Afterward, he found himself screaming in his apartments. He understood why, of course: if not for the Scarlet Schoolman’s arrival, he would never have thought that Conphas too had a sorcerer. But the why of this understanding escaped him … It always escaped him.
Was something wrong with him?
Enemies! All about him, enemies! They even dwelt within …
Even Proyas … Could he bring himself to break his neck as well?
He sent me to murder myself!
At night, Cnaiür drank—heavily—and the spears that lay hidden beneath every surface were blunted. The terrors, rather, oozed from the cracks in the floor. Despite the censers, the air smelled of yaksh: earth, smoke, and mouldering hides. He could hear Moënghus whisper through the dim interiors …
More lies. More confusions.
And the bird—the fucking bird! It seemed a knot, a yanking of all things foul into a single form. His chest tightened simply thinking of it. But of course it couldn’t be real. No more than Serwë …
He told her as much, every night she came to his bed.

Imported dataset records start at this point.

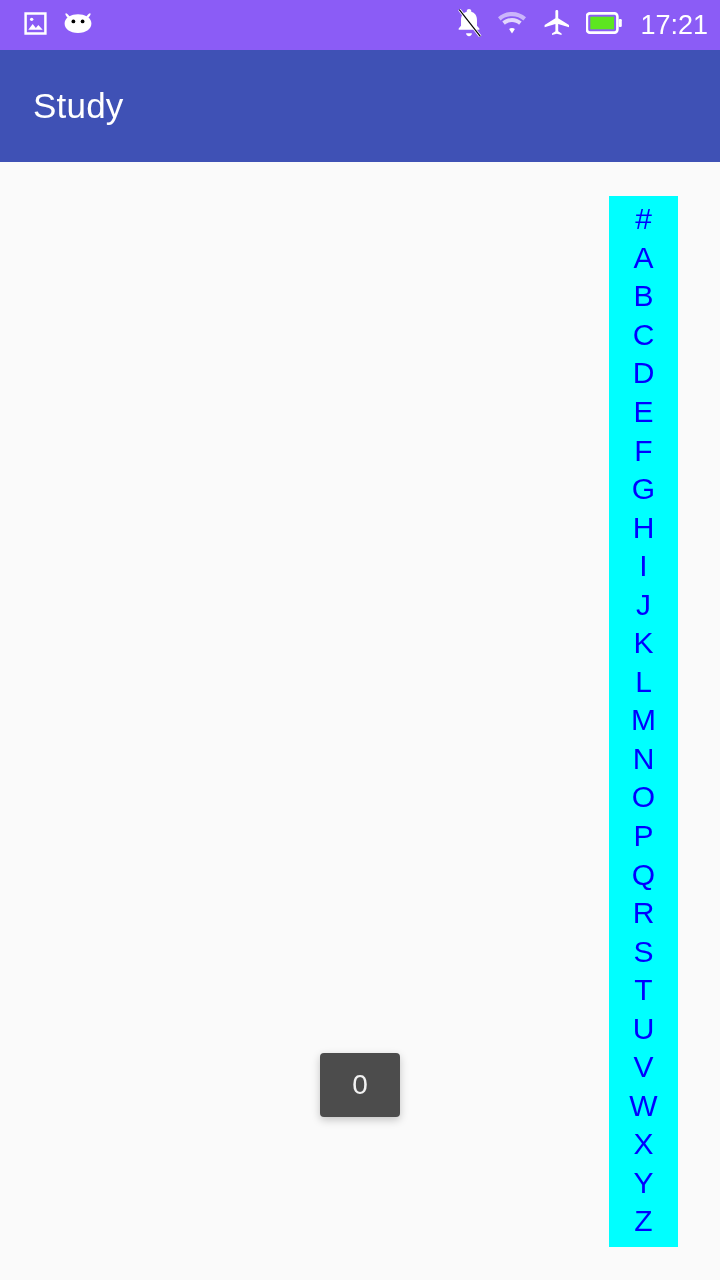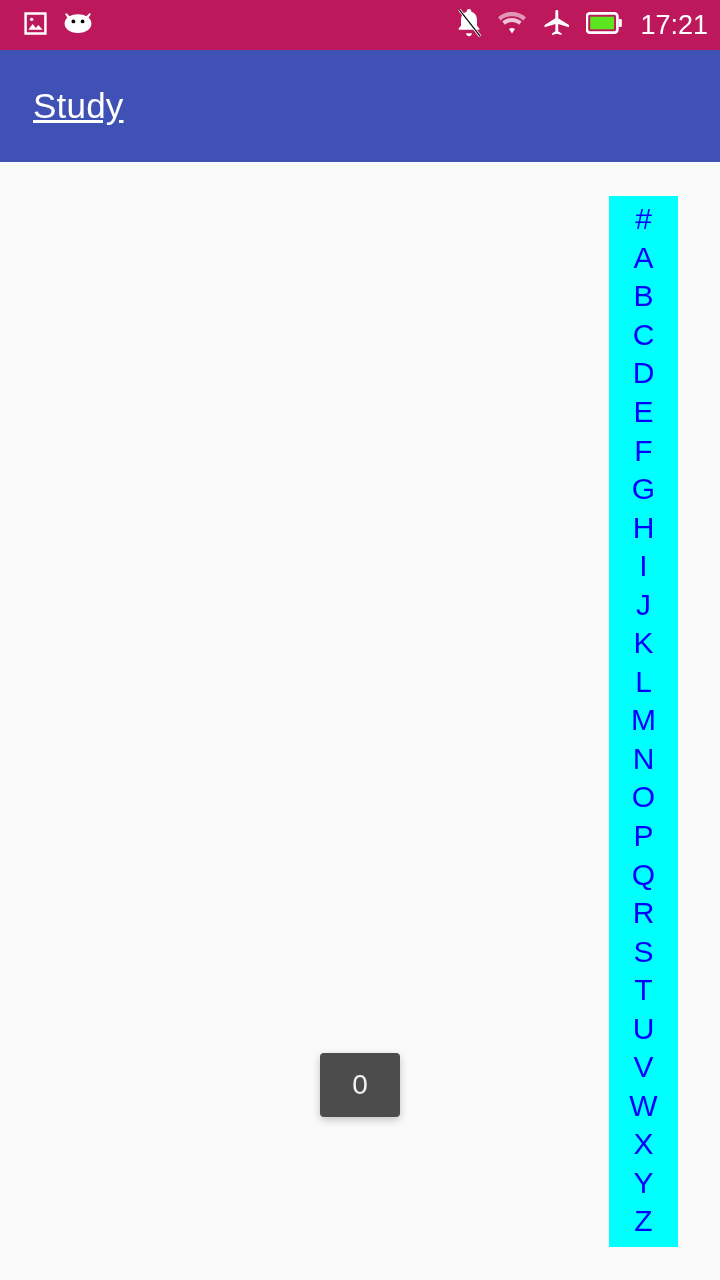--- a/index.html
+++ b/index.html
@@ -12,21 +12,21 @@
   #screen {
     position:relative;
     width:720px; height:1280px;
     background:#fafafa;
   }
 
   
   #status-bar {
     position:absolute; top:0; left:0;
     width:720px; height:50px;
-    background:#be185d;
+    background:#8b5cf6;
     display:flex; align-items:center;
   }
   #status-left {
     display:flex; align-items:center; gap:14px;
     margin-left:22px;
   }
   #status-right {
     position:absolute; right:12px; top:0; height:50px;
     display:flex; align-items:center; gap:16px;
   }
@@ -45,21 +45,20 @@
     width:720px; height:112px;
     background:#3f51b5;
     display:flex; align-items:center;
   }
   #app-bar-title {
     color:#ffffff;
     font-size:35px;
     margin-left:33px;
     font-weight:400;
     letter-spacing:0.2px;
-    text-decoration:underline;
   }
   #app-bar-shadow {
     position:absolute; top:162px; left:0;
     width:720px; height:9px;
     background:linear-gradient(to bottom, rgba(0,0,0,0.20), rgba(0,0,0,0.0));
     pointer-events:none;
   }
 
   
   #content {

Something … something is wrong with me
.
He knew this because he could see himself as the Dûnyain saw him. He understood that Moënghus had knocked him from the tracks of his People, that he had spent thirty years kicking through the grasses searching for the spoor of his own passing. For a way back.
Thirty accursed years! These too he understood. The Scylvendi were a
forward
people—as were all people save the Dûnyain. They listened to their storytellers. They listened to their hearts. Like dogs, they barked at strangers. They judged honour and shame the way they judged near and far. In their inborn conceit, they made themselves the absolute measure. They could not see that honour, like nearness, simply depended on where one stood.
That it was a lie.
Moënghus had lured him onto different ground. How could his kinsmen not think him an obscenity when his voice came to them from darknesses unseen? How could he rediscover their tracks when all grounds had been trampled? He could never be of the People, not after Moënghus. He could never think or curse himself back to their savage innocence. He had been a fool to try … Ignorance was ever the iron of certainty, for it was as blind to itself as sleep. It was the absence of questions that made answers absolute—not knowledge! To ask, this was what Moënghus had taught him. Simply to ask …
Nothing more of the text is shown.